Exclude all pictures, then restate the entries below word for word.

-------

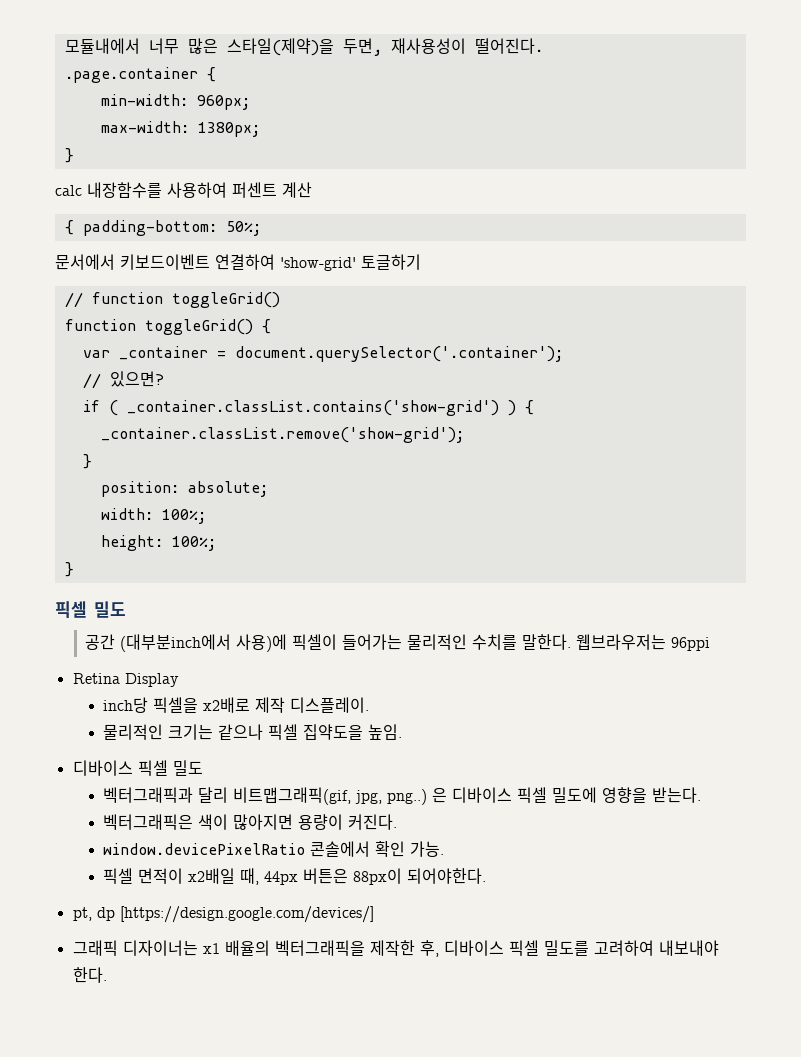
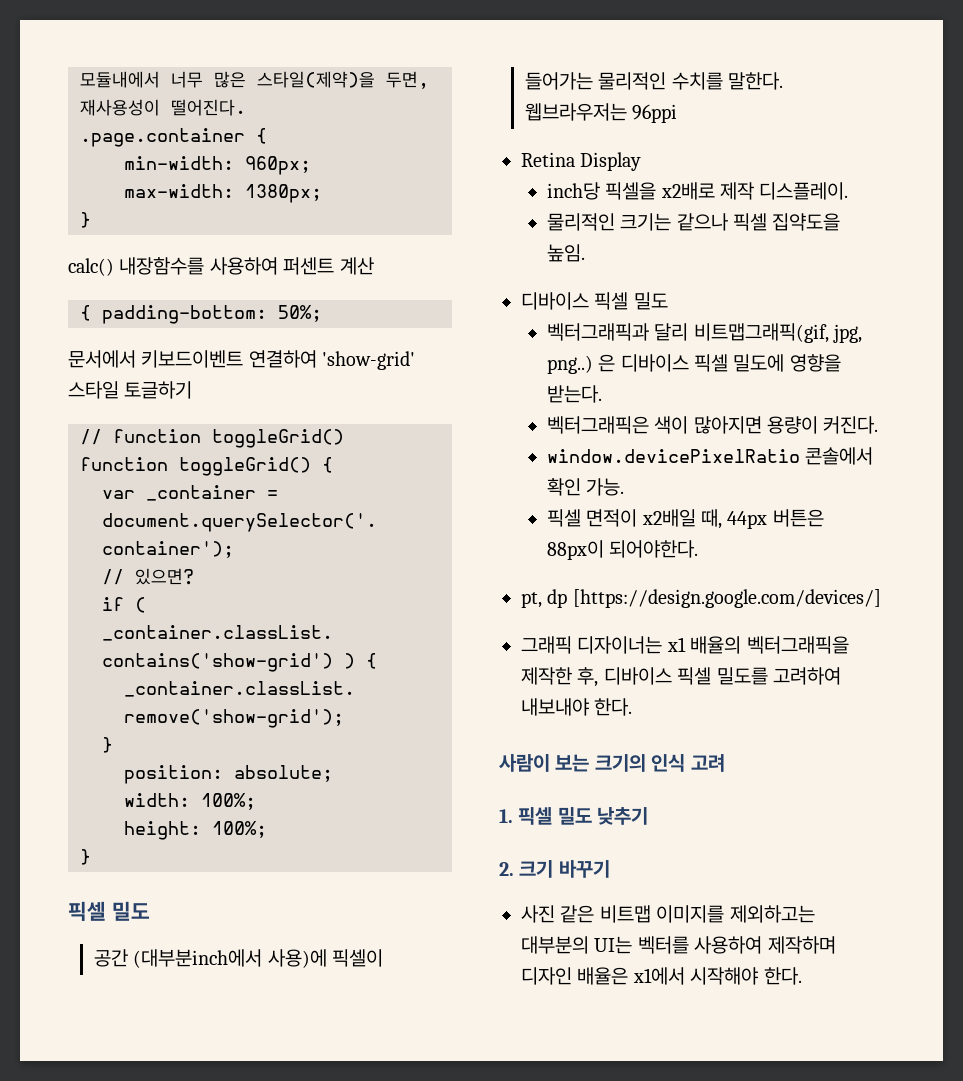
[55,185,82,196] calc -> [68,258,114,276] calc()
(356, 264) none -> [68,381,119,399] 스타일
(107, 975) none -> [499,754,725,772] [499,807,649,825] [499,860,610,878] [521,905,815,923] [521,936,836,954] [521,967,802,985] // 사람이 보는 크기의 인식 고려 // 1. 픽셀 밀도 낮추기 // 2. 크기 바꾸기 // 사진 같은 비트맵 이미지를 제외하고는 대부분의 UI는 벡터를 사용하여 제작하며 디자인 배율은 x1에서 시작해야 한다.

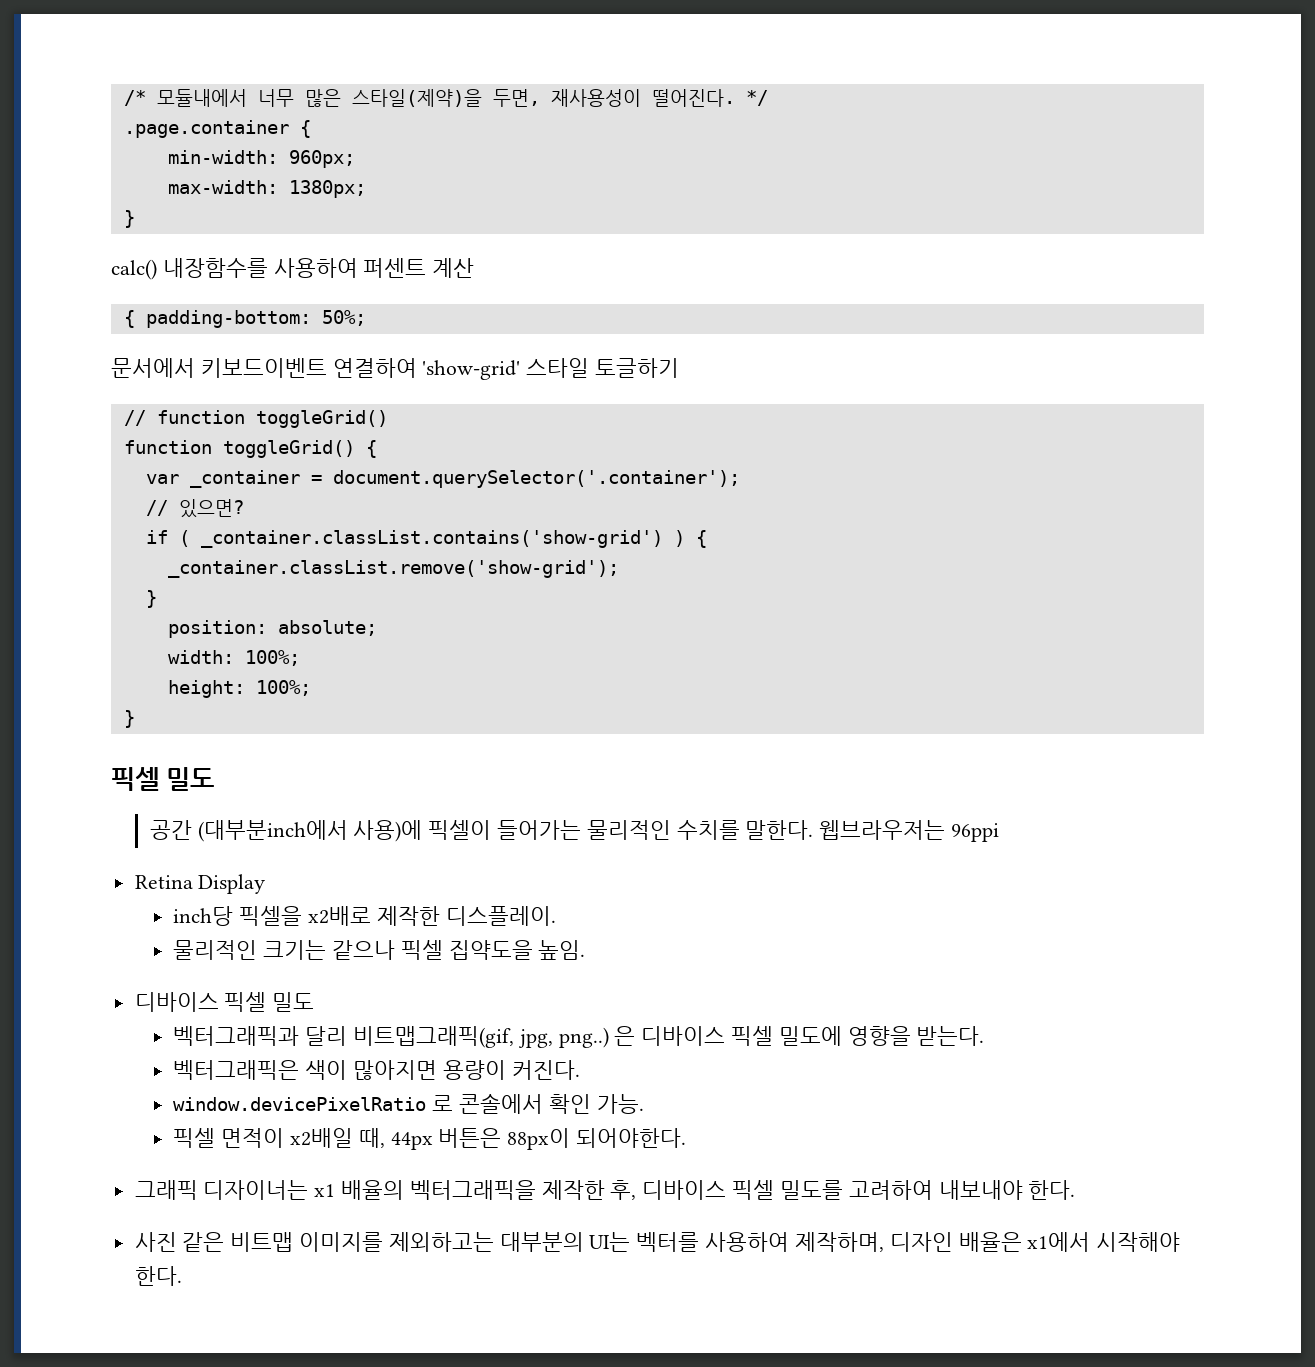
(80, 79) none -> [123,90,146,106] /*
(246, 107) none -> [745,90,768,106] */
[720,182,755,200] 제작 -> [376,906,440,926] 제작한
(800, 456) none -> [432,1095,454,1111] 로
[521,589,881,608] // pt, dp [https://design.google.com/devices/] -> (687, 1138) none
[499,754,725,772] [499,807,649,825] [499,860,610,878] // 사람이 보는 크기의 인식 고려 // 1. 픽셀 밀도 낮추기 // 2. 크기 바꾸기 -> (1076, 1190) none
[767,936,836,954] 제작하며 -> [794,1232,884,1252] 제작하며,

-------

> _ANSWER_
[55,185,82,196] calc -> [68,258,114,276] calc()
(356, 264) none -> [68,381,119,399] 스타일
(107, 975) none -> [499,754,725,772] [499,807,649,825] [499,860,610,878] [521,905,815,923] [521,936,836,954] [521,967,802,985] // 사람이 보는 크기의 인식 고려 // 1. 픽셀 밀도 낮추기 // 2. 크기 바꾸기 // 사진 같은 비트맵 이미지를 제외하고는 대부분의 UI는 벡터를 사용하여 제작하며 디자인 배율은 x1에서 시작해야 한다.

(80, 79) none -> [123,90,146,106] /*
(246, 107) none -> [745,90,768,106] */
[720,182,755,200] 제작 -> [376,906,440,926] 제작한
(800, 456) none -> [432,1095,454,1111] 로
[521,589,881,608] // pt, dp [https://design.google.com/devices/] -> (687, 1138) none
[499,754,725,772] [499,807,649,825] [499,860,610,878] // 사람이 보는 크기의 인식 고려 // 1. 픽셀 밀도 낮추기 // 2. 크기 바꾸기 -> (1076, 1190) none
[767,936,836,954] 제작하며 -> [794,1232,884,1252] 제작하며,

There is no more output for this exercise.